■ **EXERCISE INSTRUCTIONS**
Once the pictures are set aside, copy everything else in the records exactly.

■ **INPUT DATA**
----

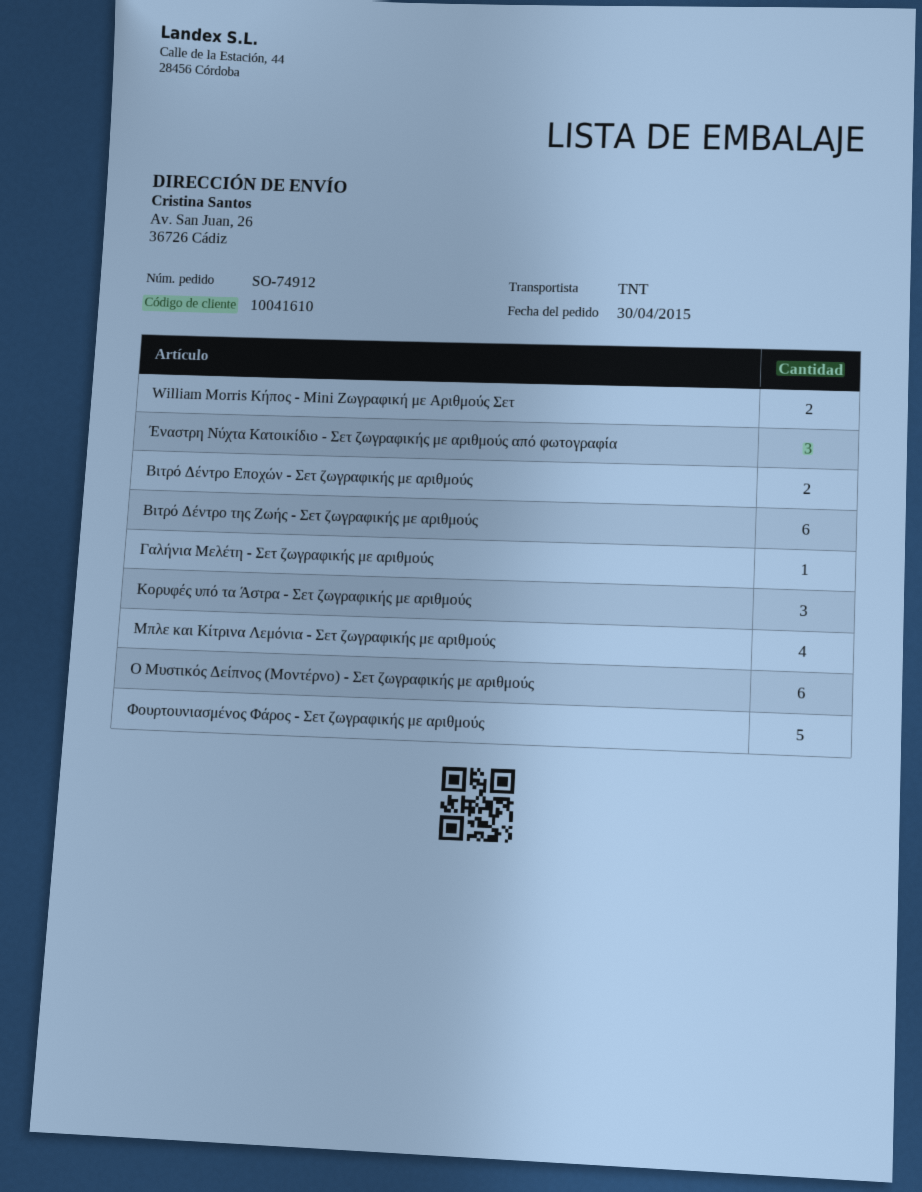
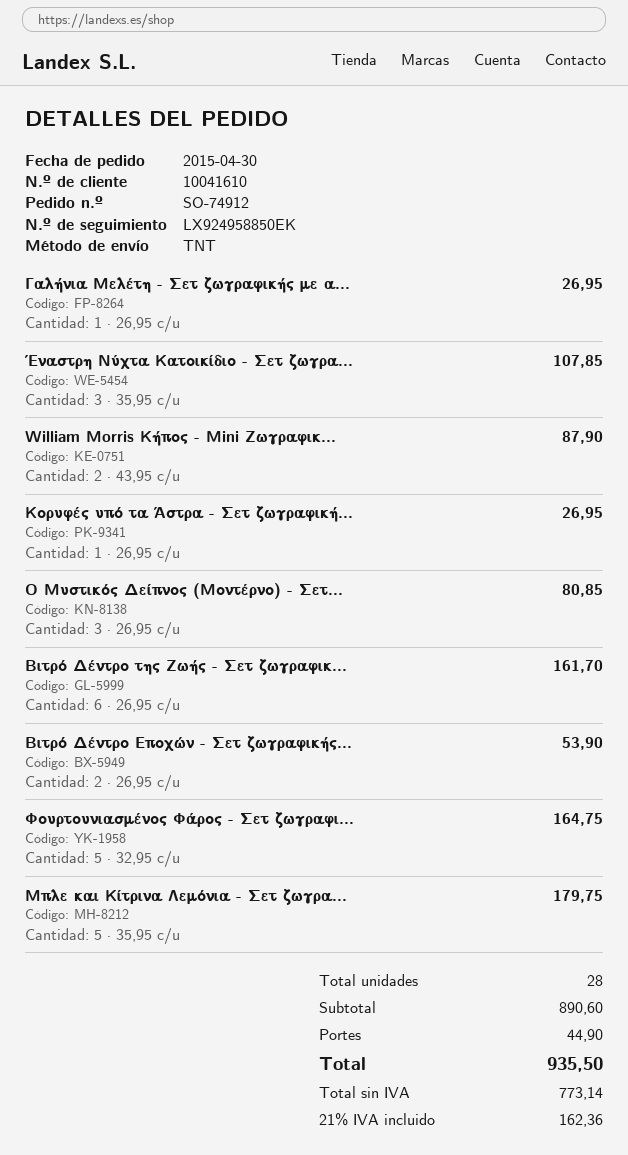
Κορυφές υπό τα Άστρα - Σετ ζωγραφικής με αριθμούς: 3 -> 1
Μπλε και Κίτρινα Λεμόνια - Σετ ζωγραφικής με αριθμούς: 4 -> 5
Ο Μυστικός Δείπνος (Μοντέρνο) - Σετ ζωγραφικής με αριθμούς: 6 -> 3

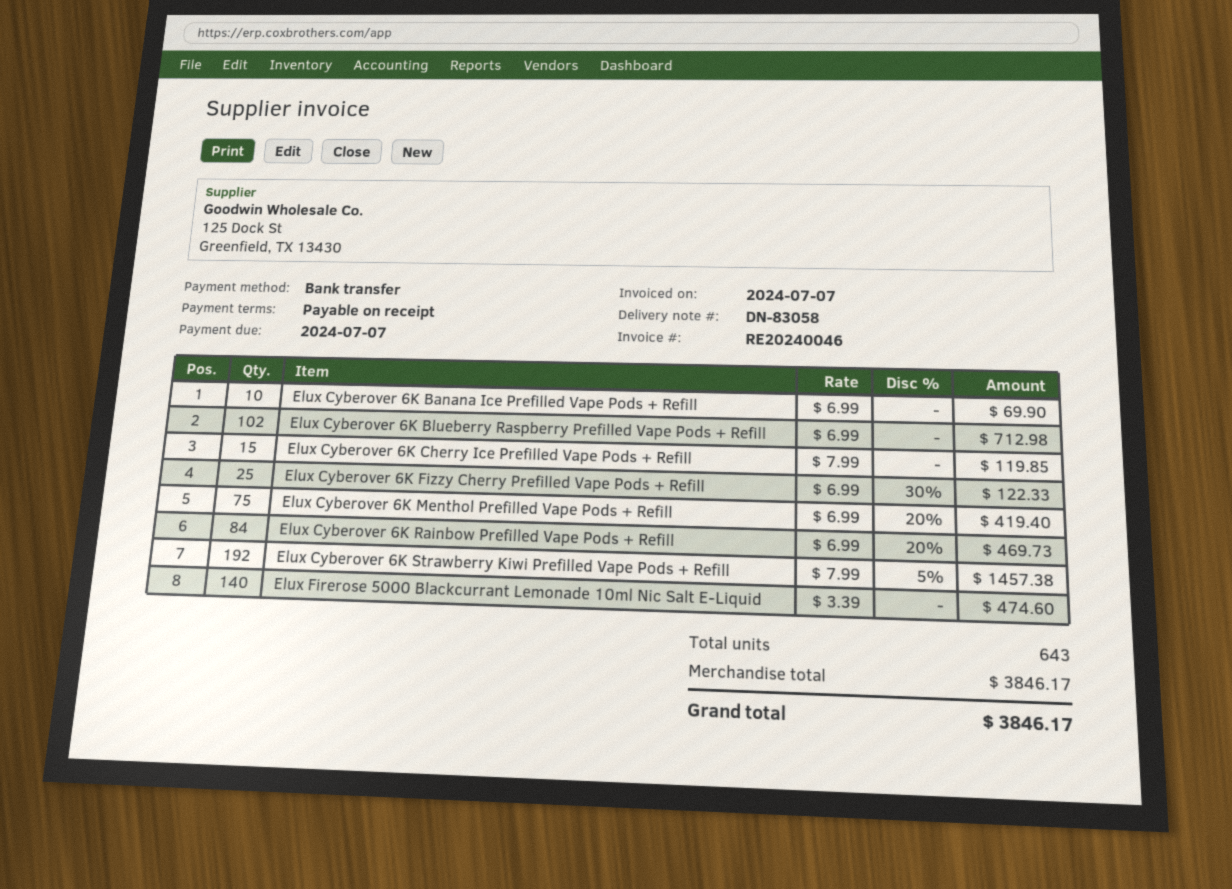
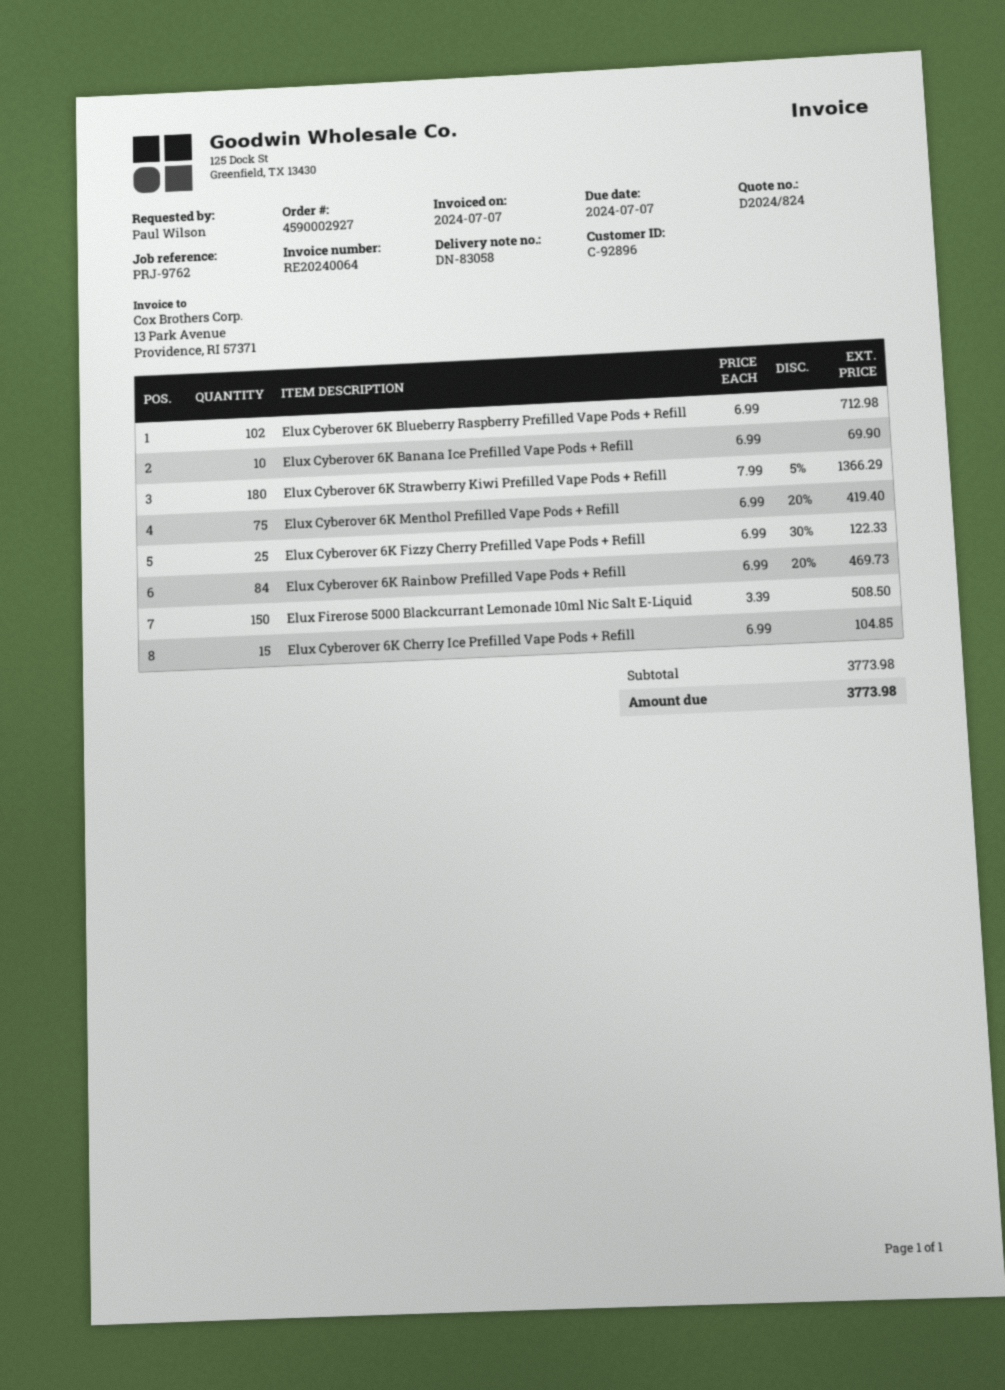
invoice number: RE20240046 -> RE20240064
Elux Cyberover 6K Cherry Ice Prefilled Vape Pods + Refill: 15 x 7.99 = 119.85 -> 15 x 6.99 = 104.85
Elux Cyberover 6K Strawberry Kiwi Prefilled Vape Pods + Refill: 192 x 7.99 - 5% = 1457.38 -> 180 x 7.99 - 5% = 1366.29
Elux Firerose 5000 Blackcurrant Lemonade 10ml Nic Salt E-Liquid: 140 x 3.39 = 474.60 -> 150 x 3.39 = 508.50
subtotal: 3846.17 -> 3773.98
total: 3846.17 -> 3773.98

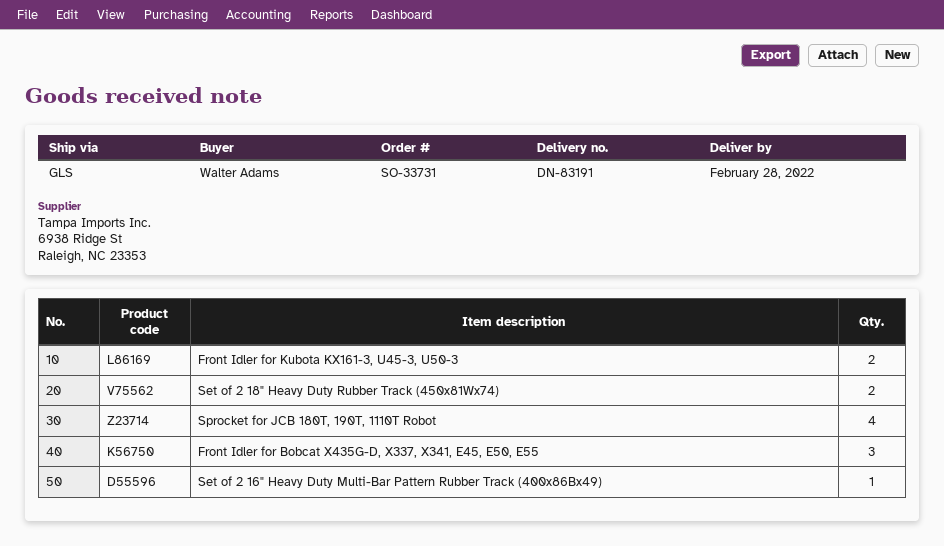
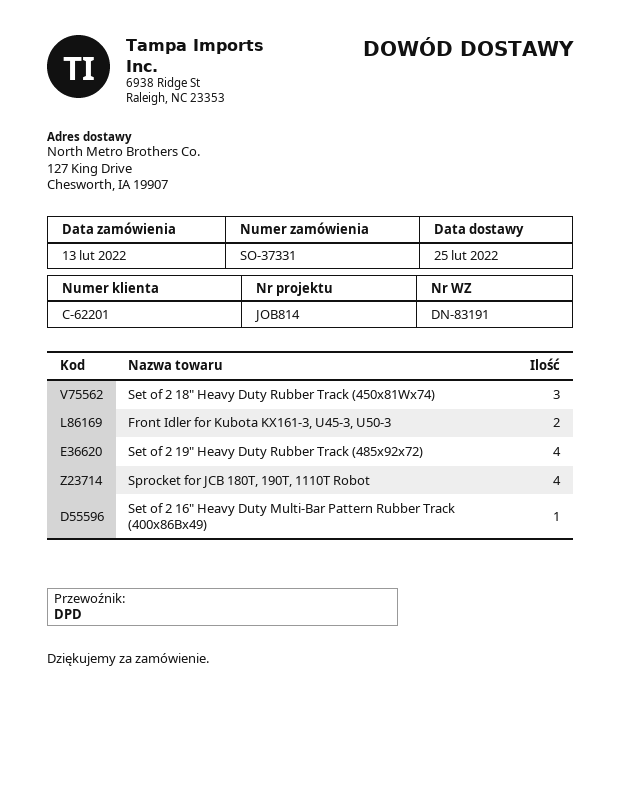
order number: SO-33731 -> SO-37331
delivery date: 2022-02-28 -> 2022-02-25
shipping method: GLS -> DPD
Set of 2 18" Heavy Duty Rubber Track (450x81Wx74): 2 -> 3
Front Idler for Bobcat X435G-D, X337, X341, E45, E50, E55: 3 -> none
Set of 2 19" Heavy Duty Rubber Track (485x92x72): none -> 4

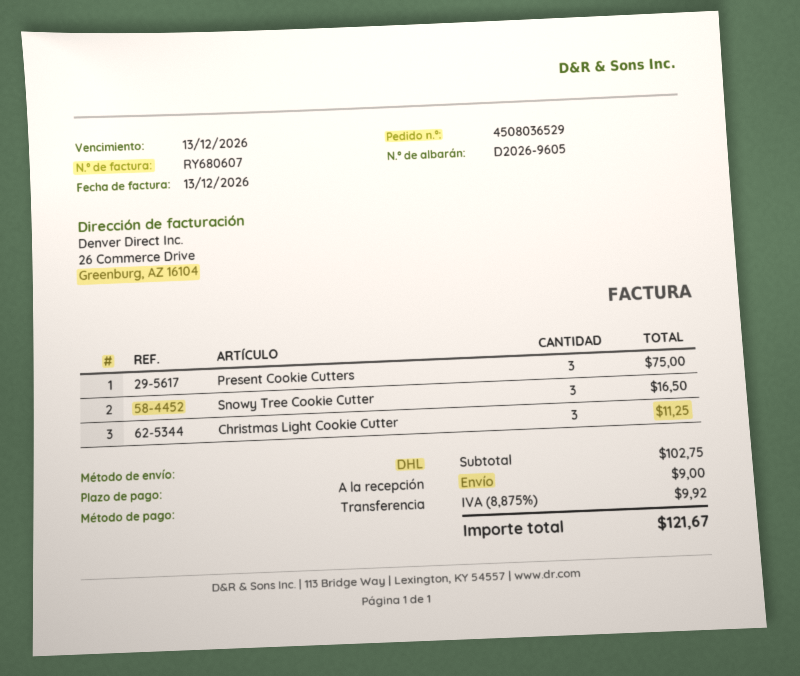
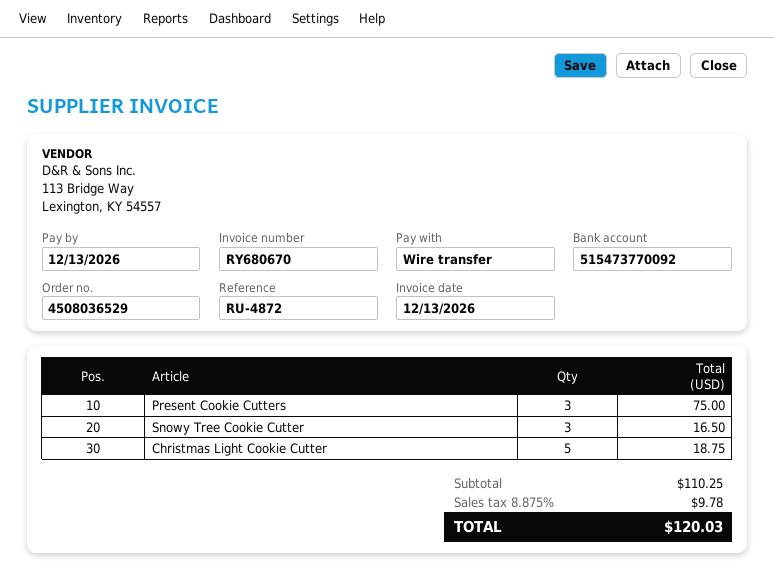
invoice number: RY680607 -> RY680670
Christmas Light Cookie Cutter: 3 for 11.25 -> 5 for 18.75
subtotal: 102.75 -> 110.25
shipping: 9.00 -> none
tax: 8.875% = 9.92 -> 8.875% = 9.78
total: 121.67 -> 120.03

----

■ **FINAL ANSWER**
Κορυφές υπό τα Άστρα - Σετ ζωγραφικής με αριθμούς: 3 -> 1
Μπλε και Κίτρινα Λεμόνια - Σετ ζωγραφικής με αριθμούς: 4 -> 5
Ο Μυστικός Δείπνος (Μοντέρνο) - Σετ ζωγραφικής με αριθμούς: 6 -> 3

invoice number: RE20240046 -> RE20240064
Elux Cyberover 6K Cherry Ice Prefilled Vape Pods + Refill: 15 x 7.99 = 119.85 -> 15 x 6.99 = 104.85
Elux Cyberover 6K Strawberry Kiwi Prefilled Vape Pods + Refill: 192 x 7.99 - 5% = 1457.38 -> 180 x 7.99 - 5% = 1366.29
Elux Firerose 5000 Blackcurrant Lemonade 10ml Nic Salt E-Liquid: 140 x 3.39 = 474.60 -> 150 x 3.39 = 508.50
subtotal: 3846.17 -> 3773.98
total: 3846.17 -> 3773.98

order number: SO-33731 -> SO-37331
delivery date: 2022-02-28 -> 2022-02-25
shipping method: GLS -> DPD
Set of 2 18" Heavy Duty Rubber Track (450x81Wx74): 2 -> 3
Front Idler for Bobcat X435G-D, X337, X341, E45, E50, E55: 3 -> none
Set of 2 19" Heavy Duty Rubber Track (485x92x72): none -> 4

invoice number: RY680607 -> RY680670
Christmas Light Cookie Cutter: 3 for 11.25 -> 5 for 18.75
subtotal: 102.75 -> 110.25
shipping: 9.00 -> none
tax: 8.875% = 9.92 -> 8.875% = 9.78
total: 121.67 -> 120.03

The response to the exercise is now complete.